I probably wouldn't do too much jumping what with those front legs. Plus, her shoulder is quite upright which, if I remember correctly, isn't what you'd want in a jumper.

I personally think she'd made a stunning dressage horse, but that all depends on how she moves. She's a beautiful girl though.


----------



## sam777 (Dec 19, 2012)

I've just researched having an upright shoulder, and I've received mixed views.
Some sources state that upright shoulders are desirable in a jumper as most elite show jumpers have this, and then others say that it is bad as they can't tuck up as neat over fences :///
I've also had people point out that Sir Hickstead was over at the knee, but he was also a successful jumper, and then others are stating that jumping an OATK horse is risky. I'm not going over anything 2 and a half foot so do you think this would be okay? She really does seem to enjoy her jumping and she is pretty tidy over 1 foot so far, and it seems a shame to let her enjoyment go to waste.
And as for dressage, she moves well, can be a bit hollow through trot but she is improving and coming into a round outline.
anything else you could suggest?


----------



## tinyliny (Oct 31, 2009)

I don't see her as being over at the knee very much. That amount is pretty common for Thbds. Her shoulder may be upright, but the angle of the shoulder to humerus bone is nice and open, which is good for a jumper.

However, what screams out to me is her hooves! the angle of her back feet is very flat and her heels are very underrun. the angle of her coronet band is way too steep.


----------



## Misty'sGirl (Oct 22, 2007)

I think she's very pretty, but her hooves also scare me. It looks like she's almost got no heel at all. It can't be comfortable and I'd worry about soundness in the future if the angle isn't corrected.

But nevertheless, she's gorgeous, and you're welcome to send her to my paddock in Australia


----------



## sam777 (Dec 19, 2012)

My farrier normally leaves her heel on when she is trimmed and they aren't at such a dramatic angle anymore. As you can see, she is unshod in this picture (We had had her for approx a week when this was taken, hence how tidy she looks, she was bought from a field from some farmer who had her for breeding purposes, this was the day she had a trim up), but is shod now on all fours, and this has lessened the wear on her hooves as her horn is pretty soft.
But to jump or not to jump?


----------



## sam777 (Dec 19, 2012)

Oh oh oh, we don't plan on showing her in conformation classes because of her knees and I'm not really into that anyway, but she has a prophet's thumb mark on the left side of her neck. Would this go against a horse in a conformation class?


----------



## stevenson (Sep 12, 2011)

she needs some good farrier work hind and front. OATK , lower jumps should be okay , not the speed jumping . mainly get rid of those long toes and her legs should improve some. she could probably do okay in lower level dressage . Have fun. Just watch her, and if she starts acting sore, stop .


----------



## Elana (Jan 28, 2011)

Oh stop worrying about her knees. she has good knees for jumping (a tiny bit over). Be more concerned about her hocks being a bit round than her knees being a bit over. 

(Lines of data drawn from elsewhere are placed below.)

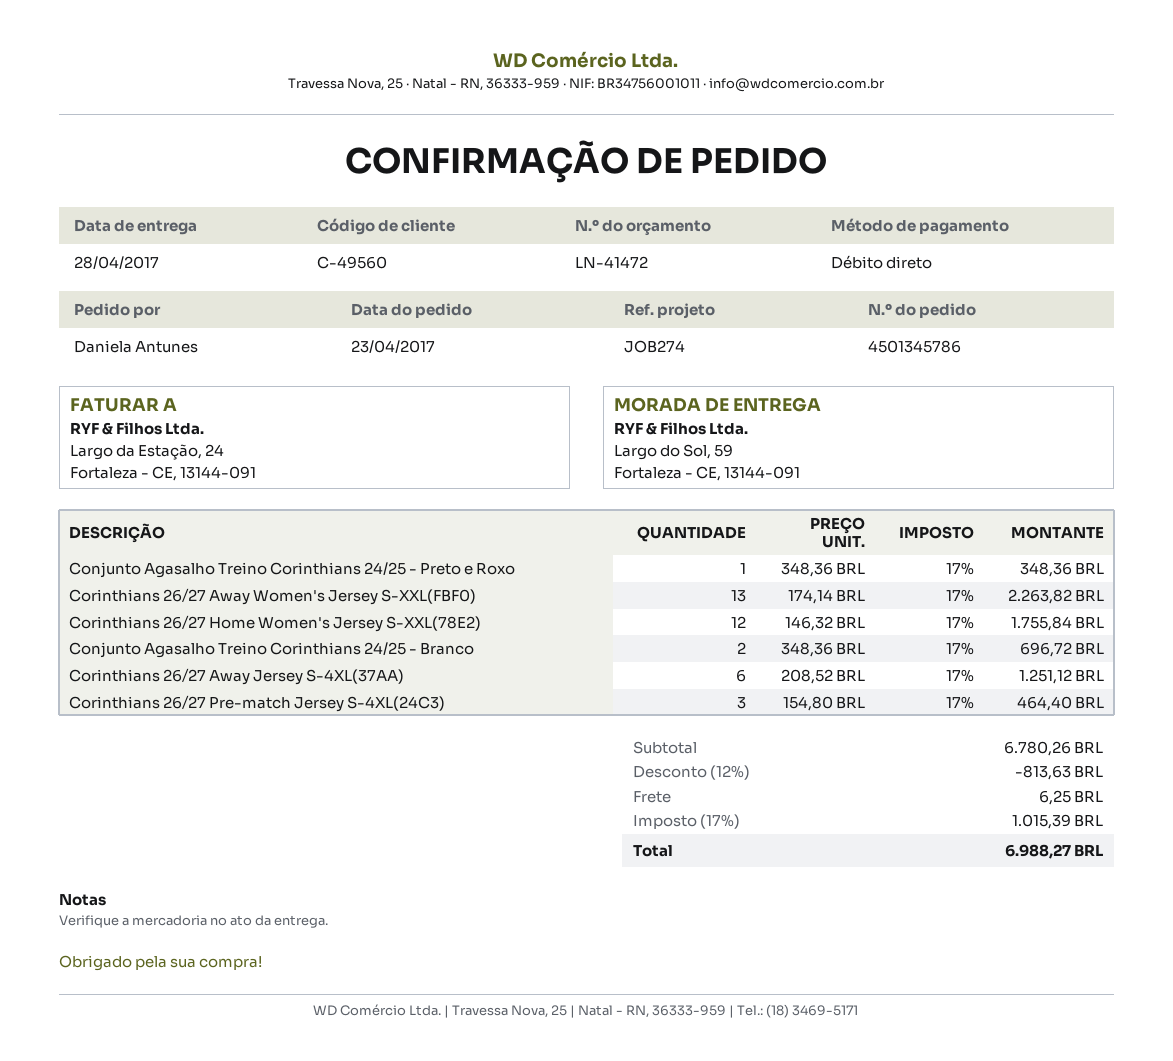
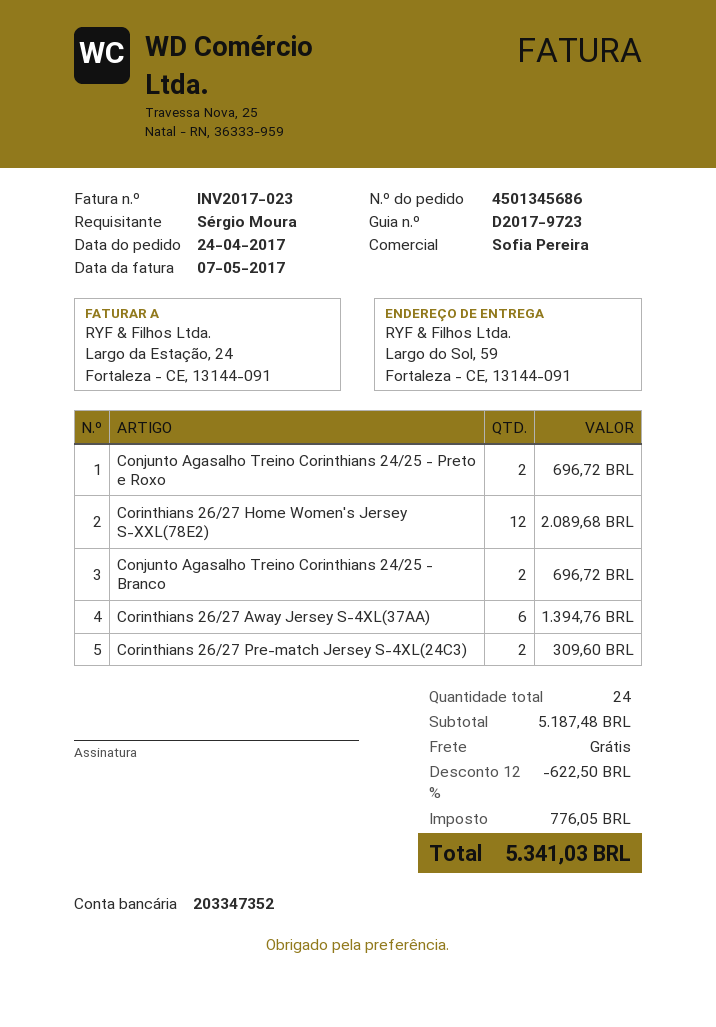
order number: 4501345786 -> 4501345686
order date: 2017-04-23 -> 2017-04-24
ordered by: Daniela Antunes -> Sérgio Moura
Conjunto Agasalho Treino Corinthians 24/25 - Preto e Roxo: 1 for 348.36 -> 2 for 696.72
Corinthians 26∕27 Away Women's Jersey S-XXL(FBF0): 13 for 2263.82 -> none
Corinthians 26∕27 Home Women's Jersey S-XXL(78E2): 12 for 1755.84 -> 12 for 2089.68
Corinthians 26∕27 Away Jersey S-4XL(37AA): 6 for 1251.12 -> 6 for 1394.76
Corinthians 26∕27 Pre-match Jersey S-4XL(24C3): 3 for 464.40 -> 2 for 309.60
subtotal: 6780.26 -> 5187.48
discount: 12% = 813.63 -> 12% = 622.50
shipping: 6.25 -> 0.00
tax: 1015.39 -> 776.05
total: 6988.27 -> 5341.03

She is really quite nice. Gaskins are light and hind leg bone is light (hello Arab ancestors). I wish her peak of croup was a bit further forward and a bit smoother.. 

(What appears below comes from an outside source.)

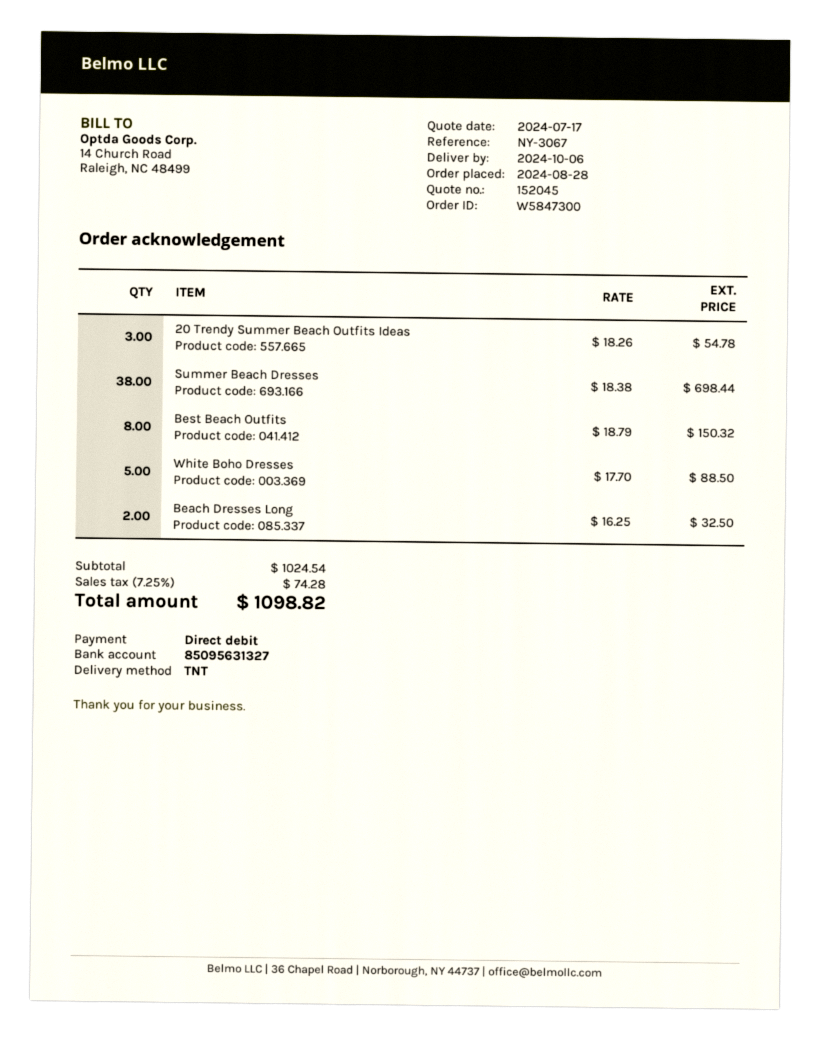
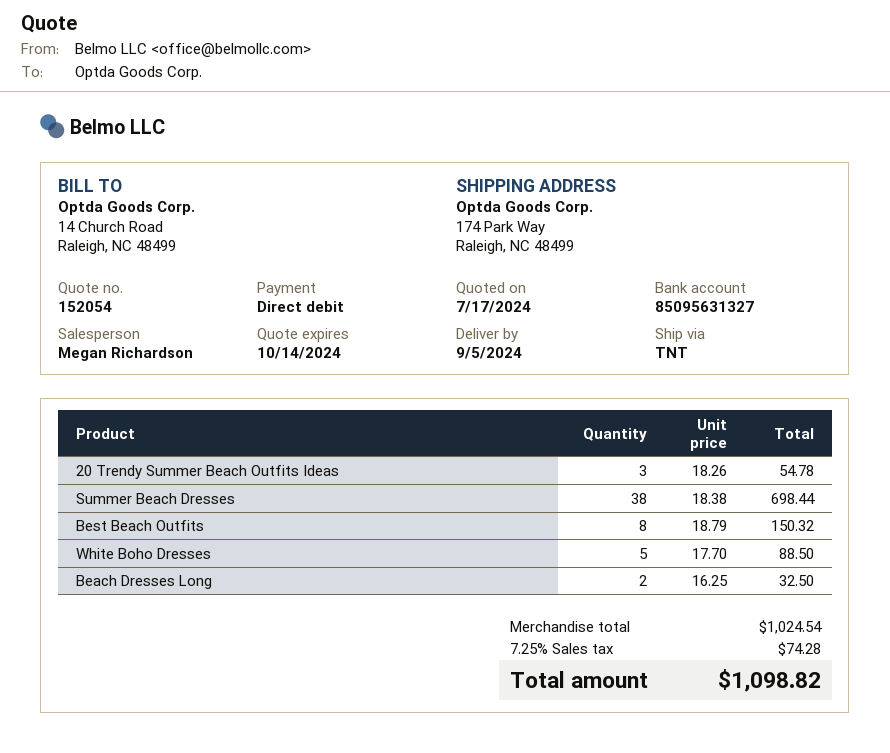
quote number: 152045 -> 152054
delivery date: 2024-10-06 -> 2024-09-05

This is one I would like to see after she is ridden and become more adult.


----------



## FeatheredFeet (Jan 27, 2010)

I actually, quite like this girl. She has a pleasing head with nice tippy ears and a kind eye. I would like to see a little larger nostril however. Allows for easier breathing, when at work. Her neck is very slightly ewed, but that will improve with work. Her shoulder isn't too awfully bad and while I'd love to see a little straighter front leg, she isn't terribly over at the knee.
All that said, I don't like her rear. While I know it is slightly away from the camera, it seems shallow, compared to the rest of her body. She also appears to be a bit straight in the rear with no muscle/gaskin development. 
Obviously she needs some hoof care but I don't really find her pasterns too long.
Lizzie


----------



## Elana (Jan 28, 2011)

I just noticed she is 8.. she won't mature.. she looks quite young. This will improve with solid work.


----------